The skeleton: head word and matching sign-off

Every formal letter opens with a 頭語 (tōgo, "head word") and closes with the 結語 (ketsugo, "closing word") that pairs with it. They come in fixed sets — you may not mix a head word from one row with a sign-off from another.

Head word (opening)Closing word (sign-off)Register / use
拝啓 (haikei)敬具 (keigu)standard formal letter
謹啓 (kinkei)敬白 (keihaku) / 謹白most formal (very senior recipient)
前略 (zenryaku)草々 (sōsō)"skipping the preamble" — urgent/brief notes only

拝啓 時下ますますご清栄のこととお慶び申し上げます。

haikei jika masumasu go-seiei no koto to o-yorokobi mōshiagemasu

Dear Sir/Madam, I am delighted that you are flourishing more than ever. (a standard all-season opener)

まずは書中をもちまして御礼申し上げます。

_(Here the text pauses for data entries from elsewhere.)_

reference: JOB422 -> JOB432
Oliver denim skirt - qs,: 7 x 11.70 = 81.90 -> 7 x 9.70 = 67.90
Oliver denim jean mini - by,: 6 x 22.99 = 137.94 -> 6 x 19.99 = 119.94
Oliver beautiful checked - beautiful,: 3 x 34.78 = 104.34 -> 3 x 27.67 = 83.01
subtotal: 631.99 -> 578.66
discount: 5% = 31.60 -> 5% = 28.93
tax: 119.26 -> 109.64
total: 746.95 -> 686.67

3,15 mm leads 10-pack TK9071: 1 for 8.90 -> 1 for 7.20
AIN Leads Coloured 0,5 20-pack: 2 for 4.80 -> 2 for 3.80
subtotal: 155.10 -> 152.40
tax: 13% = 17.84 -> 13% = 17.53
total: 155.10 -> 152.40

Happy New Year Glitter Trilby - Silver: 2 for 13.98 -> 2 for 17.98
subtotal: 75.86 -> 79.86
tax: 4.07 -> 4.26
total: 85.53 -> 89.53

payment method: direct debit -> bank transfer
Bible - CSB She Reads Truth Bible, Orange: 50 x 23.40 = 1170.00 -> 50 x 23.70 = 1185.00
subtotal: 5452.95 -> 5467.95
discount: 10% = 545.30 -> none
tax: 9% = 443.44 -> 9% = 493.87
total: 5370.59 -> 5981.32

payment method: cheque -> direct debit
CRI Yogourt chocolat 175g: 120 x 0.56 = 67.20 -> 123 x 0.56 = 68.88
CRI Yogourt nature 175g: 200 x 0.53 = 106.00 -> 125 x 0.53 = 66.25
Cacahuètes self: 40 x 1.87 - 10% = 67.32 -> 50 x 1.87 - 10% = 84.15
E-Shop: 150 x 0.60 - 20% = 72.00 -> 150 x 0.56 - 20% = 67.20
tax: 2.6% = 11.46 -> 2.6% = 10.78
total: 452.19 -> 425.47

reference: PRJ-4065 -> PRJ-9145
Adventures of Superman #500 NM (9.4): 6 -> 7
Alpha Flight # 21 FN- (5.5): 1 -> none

敬具

mazu wa shochū o mochimashite onrei mōshiagemasu. keigu

For now, I offer my thanks by way of this letter. Yours sincerely. (close paired with 拝啓)

The 前略/草々 pair is special: 前略 literally means "I omit the preamble," so it deliberately skips the seasonal greeting. Precisely because it announces that you are cutting the courtesies, it is reserved for genuinely brief or urgent notes — never for a first letter to a superior, where omitting the preamble would itself be the rudeness.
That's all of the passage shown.